Probabilistic matching. Uses signals like IP address, location, device type, and browsing patterns to infer connections. Broader reach but less precise.
Household-level matching. Groups all devices on the same IP/network into one household. Popular for CTV attribution since the whole household sees the ad.
Attribution Windows
How far back should you look? The attribution window matters.
- 7-day window: Good for impulse purchases and direct response
- 14 to 30-day window: Standard for most B2C
- 60 to 90-day window: Necessary for legal, where someone might see an ad months before they need a lawyer
- View-through windows: Typically 1 to 7 days for display, 7 to 14 days for CTV
Multi-Touch Attribution for Legal
The legal intake journey is one of the best use cases for multi-touch attribution. Here’s why.
Long consideration cycles. People don’t see one ad and call a lawyer. They research, compare, wait, and then act when they’re ready. A 60 to 90-day attribution window is standard for PI firms.

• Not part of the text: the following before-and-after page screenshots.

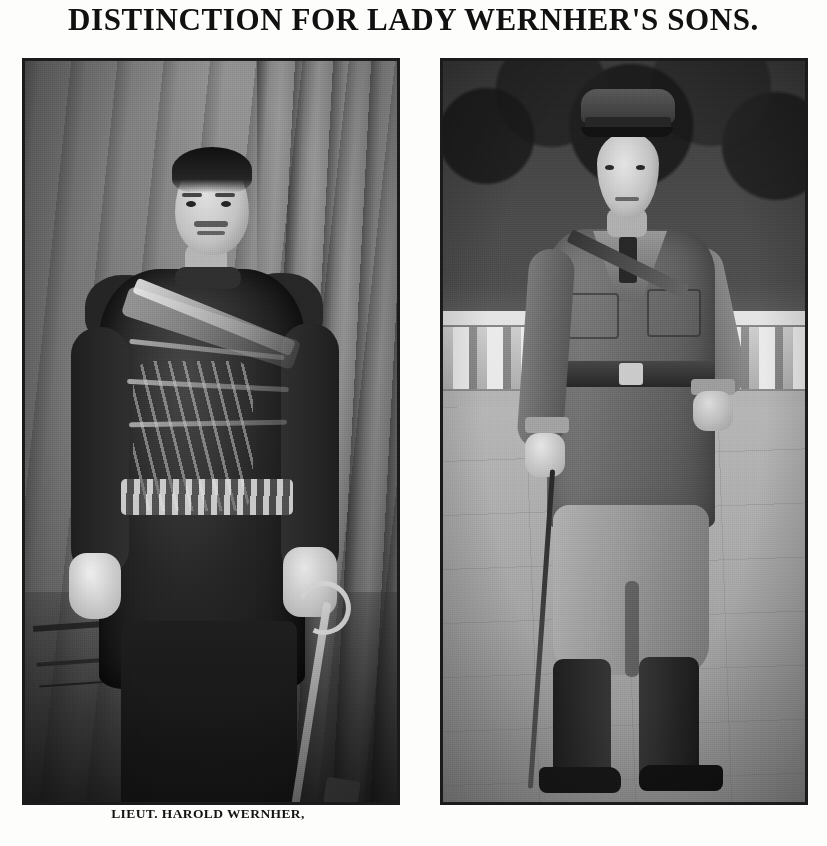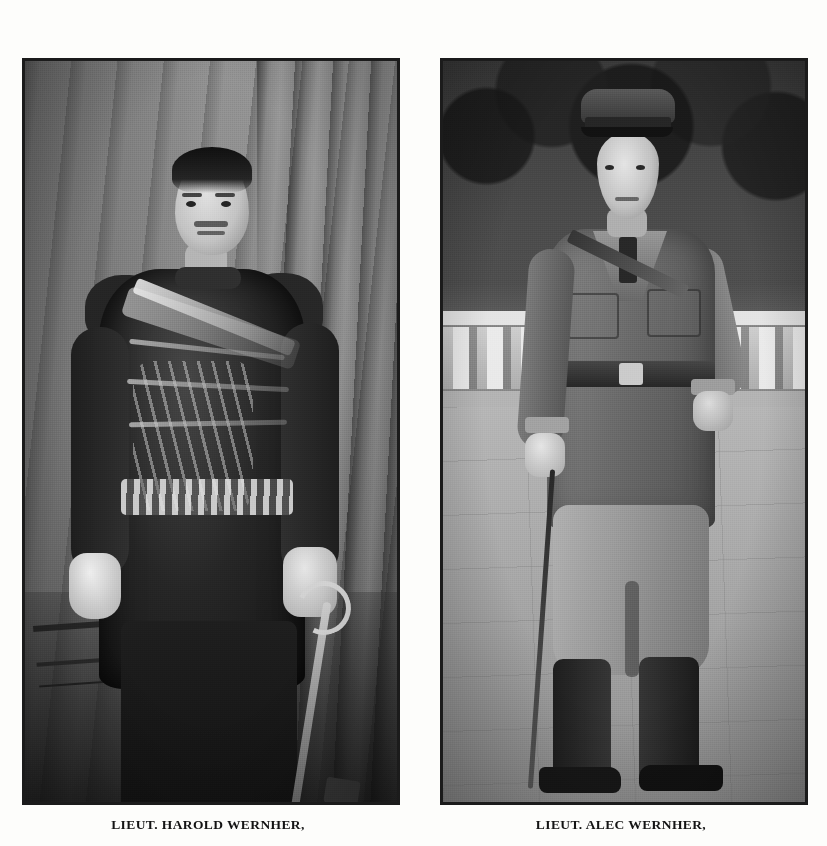"DISTINCTION FOR LADY WERNHER'S SONS." div.headline { html: none -> <div>DISTINCTION FOR LADY WERNHER'S SONS.</div> }
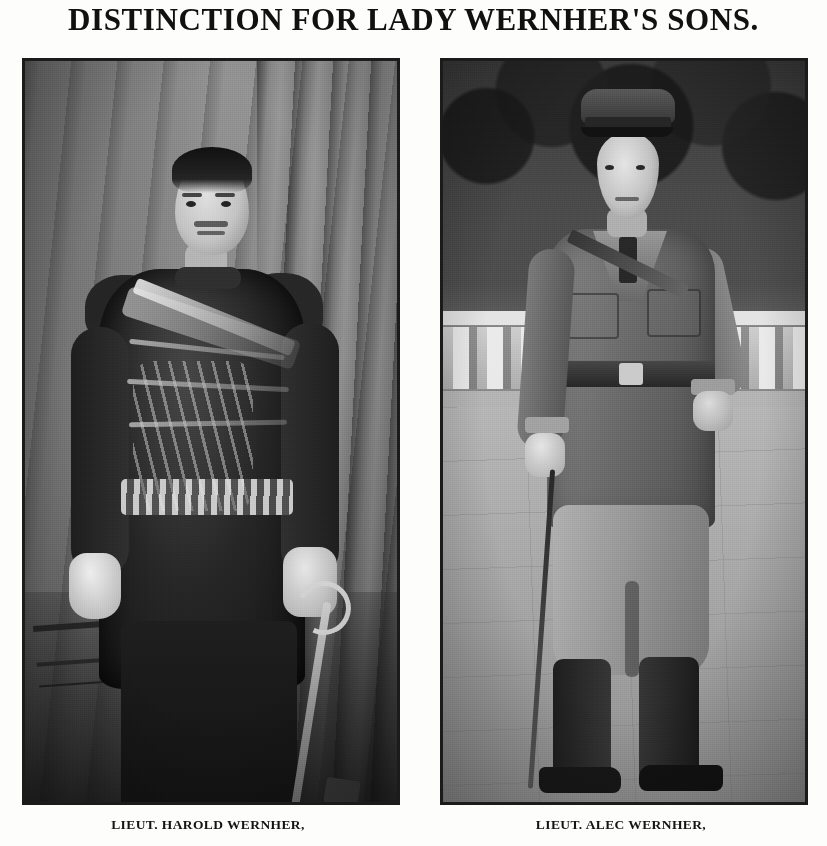"LIEUT. HAROLD WERNHER," .caption { margin-top: 11px -> none }
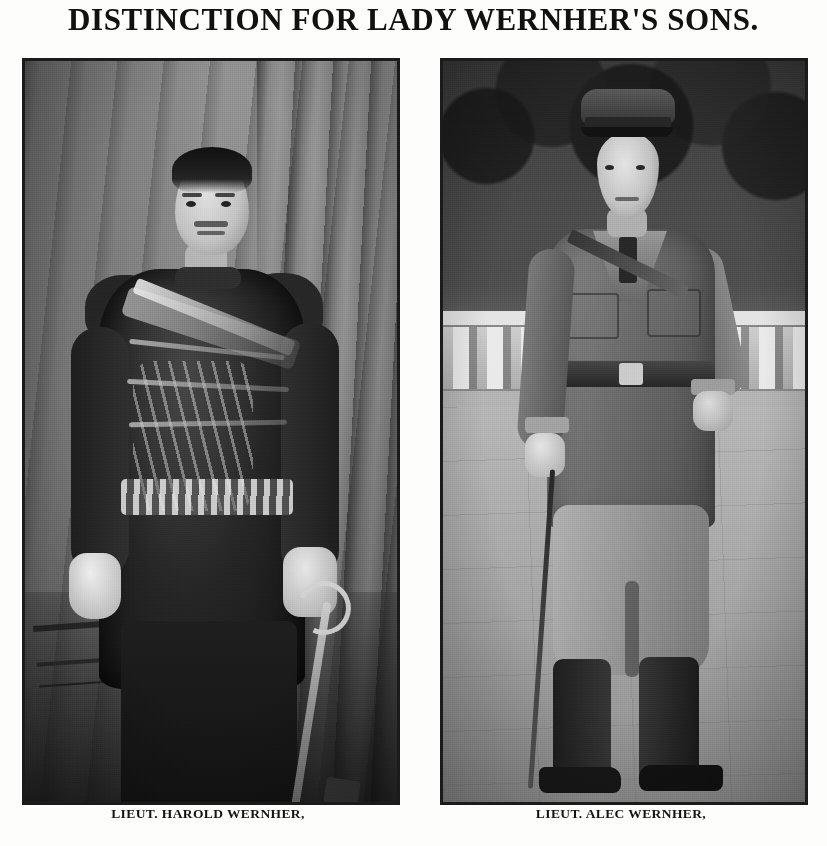"LIEUT. ALEC WERNHER," div.caption { html: <div>LIEUT. ALEC WERNHER,</div> -> none }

High case values make every touchpoint matter. If a signed case is worth $10,000 to $50,000+, you need to know what started that journey. Was it the CTV ad? The Google search? The retargeting display ad?
Multiple channels, one conversion. Legal advertisers typically run CTV, Google Ads, display retargeting, and SEO simultaneously. Without multi-touch, you’ll credit Google Ads for everything (because it’s usually the last click) and conclude that CTV “doesn’t work.” That’s a measurement failure, not a channel failure.
The typical legal conversion path:
- CTV ad builds awareness (no click, household-level impression)
- Display retargeting reminds the prospect (maybe a click to the site)
- Branded Google search (the prospect remembers the firm name)
- Website visit and phone call via call tracking
- Intake, sign-up, case
Last-click gives Google 100%. Multi-touch shows that CTV started the whole thing.
For legal-specific attribution setup, see our detailed guide on marketing attribution for law firms.
MTA vs. MMM vs. Incrementality
Three measurement approaches. They’re complementary, not competing.
Multi-touch attribution (MTA) is user-level. It tracks individual journeys. It’s granular and real-time but struggles with impressions that don’t get clicks (like CTV) and with privacy restrictions that limit tracking.
Marketing mix modeling (MMM) is aggregate-level. It uses statistical regression on historical spend and outcomes to measure channel-level impact. It accounts for external factors like seasonality, economic conditions, and competitor activity. But it’s slow (needs months of data) and can’t optimize in real time.
Incrementality testing uses experiments. Hold out a group from seeing ads, then compare conversion rates. It’s the gold standard for causal measurement. But it requires enough volume to run statistically significant tests, and it’s expensive (you’re not showing ads to the holdout group).
The best measurement programs use all three. MTA for day-to-day optimization. MMM for strategic budget allocation. Incrementality for validating the other two.
Getting Started
If you’re currently on last-click attribution, here’s how to move to multi-touch:
Step 1: Audit your tracking. Make sure every channel has proper UTM parameters, pixels, and event tracking. Fix gaps before you build models on bad data.
Step 2: Implement call tracking. If phone calls matter (they always do in legal), get call tracking software with dynamic number insertion running before anything else.
Step 3: Start with position-based. The 40/20/40 model is a good first step. It’s simple, easy to explain, and better than single-touch.
Step 4: Build toward algorithmic. Once you have 3 to 6 months of clean multi-touch data and enough conversion volume, test data-driven attribution. Compare its credit distribution to your position-based model and see what changes.
Step 5: Add CTV attribution. Most MTA setups ignore CTV because there’s no click to track. Household-level matching or incremental lift studies fill this gap. This is especially critical for legal advertisers spending on streaming.